First up, in the 11th over, he attacked Shahbaz fearlessly when he overpitched, showing genuine clarity of intent even though he’d only just come to the crease, hitting him for a six and a four down the ground.
Then, with only the tail for company, he went after Hazlewood and Harshal Patel in the last two overs, doing the bulk of the damage as Royals ransacked 30 off those 12 balls. There were three sixes and two fours in that time, the pick of them a front-foot loft over extra-cover off Hazlewood and a last-ball short-arm pull off Harshal.
What’s worse that a first-ball duck?
First-ball dismissals, like Kohli’s in his last two knocks, can happen to anyone any time – you get a good ball, or your first mistake ends up being your last one. You can’t read too much into them.
Kohli’s innings against Royals, however, left more room for interpretation. He was almost out for a third-ball duck, only for his uppish flick to fall short of square leg. Then he flicked Trent Boult for four, and sent two inside-edges running past his stumps. Then he edged Prasidh Krishna into his pads, and four balls later took on the hook, only to edge the ball into his helmet, from where it bounced into the hands of Parag running in from backward point.
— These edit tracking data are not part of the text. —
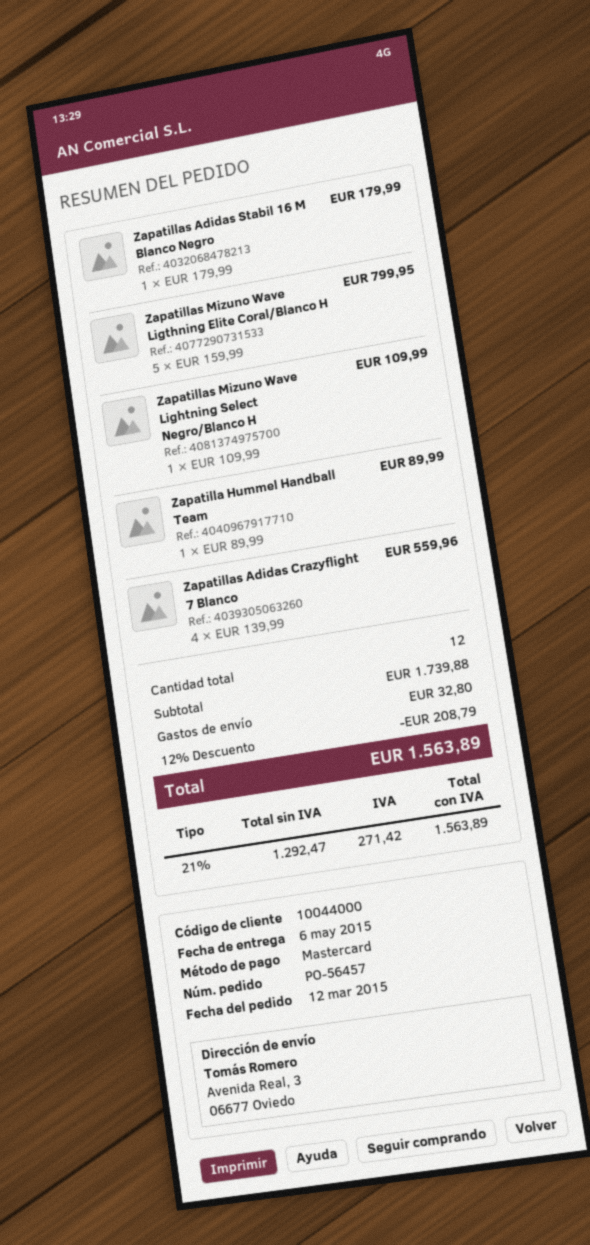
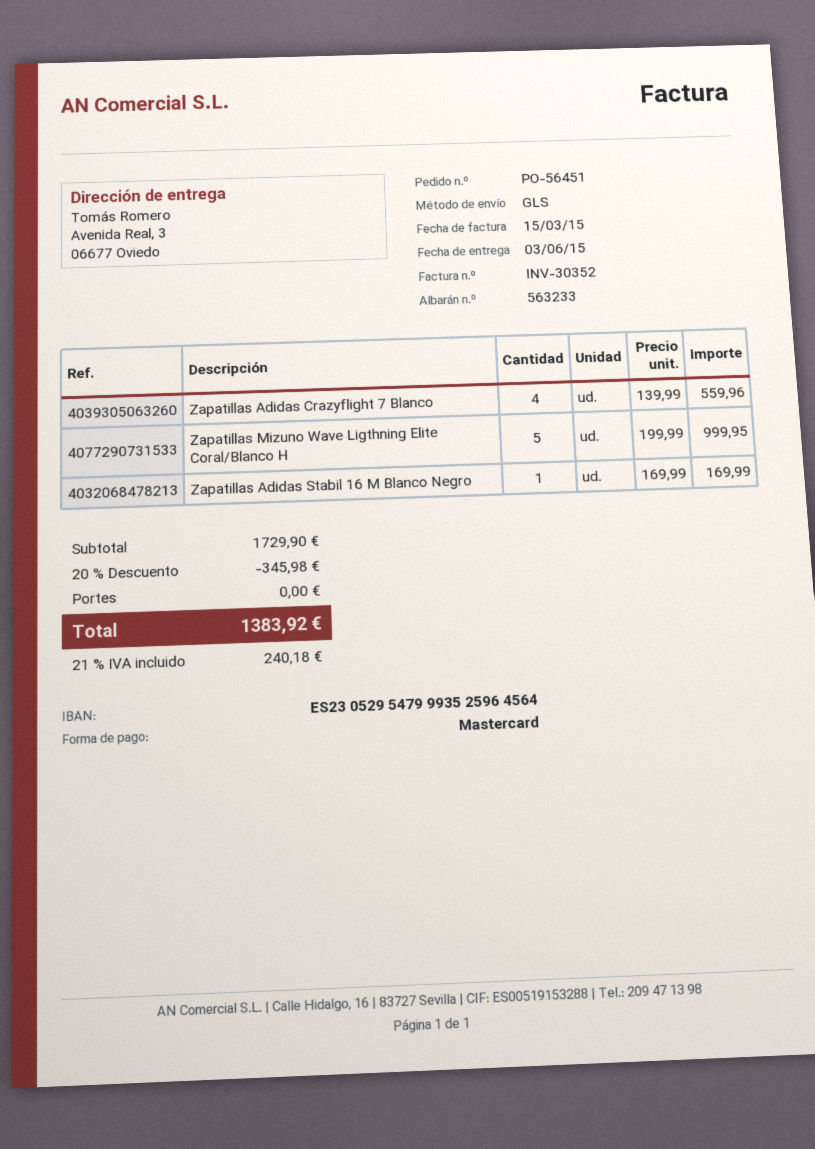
order number: PO-56457 -> PO-56451
delivery date: 2015-05-06 -> 2015-06-03
Zapatillas Adidas Stabil 16 M Blanco Negro: 1 x 179.99 = 179.99 -> 1 x 169.99 = 169.99
Zapatillas Mizuno Wave Ligthning Elite Coral/Blanco H: 5 x 159.99 = 799.95 -> 5 x 199.99 = 999.95
Zapatillas Mizuno Wave Lightning Select Negro/Blanco H: 1 x 109.99 = 109.99 -> none
Zapatilla Hummel Handball Team: 1 x 89.99 = 89.99 -> none
subtotal: 1739.88 -> 1729.90
discount: 12% = 208.79 -> 20% = 345.98
shipping: 32.80 -> 0.00
tax: 21% = 271.42 -> 21% = 240.18
total: 1563.89 -> 1383.92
The resigned smile we’ve seen so often in recent weeks appeared again on Kohli’s face as he trudged off, not waiting for the umpire to give him out.
Sen-sational
du Plessis hit a boundary each in the third, fourth, fifth and sixth overs, and RCB ended the powerplay going at just above a run a ball.
Sen came into the attack at this point, and with his second and third balls picked up two vital wickets, off balls banged into the short-of-good-length region. The first stopped on du Plessis, and he slapped the ball straight to extra-cover. The second gained extra bounce, and Maxwell, steered it straight to the fielder who’d just been brought in at slip. RCB were 37 for 3.
Royals complete the job
With Ashwin and Yuzvendra Chahal set to control the middle overs, RCB had an uphill task ahead of them, and so it proved. Just one boundary came off the first four post-powerplay overs, and Ashwin ended that mini-phase by bowling another right-hander with a carrom ball delivered from wide of the crease, Rajat Patidar his victim this time.
That brought Karthik to the crease, and a firm sweep for four off Chahal in the 13th over suggested RCB weren’t out of it just yet. But two balls later, a mix-up with Shahbaz left him mid-pitch when the ball was lobbed into Chahal’s hands. Chahal dropped the ball, but managed to drag it into the stumps and almost unintentionally break the wicket with Karthik, not spotting the fumble early enough, too slow to regain his crease.
At 72 for 6, with 73 needed off the last 44 balls, the game was almost done. RCB dragged it all the way into the final over before it ended in most fitting manner, with Parag taking his fourth catch of the innings to give Sen his fourth wicket.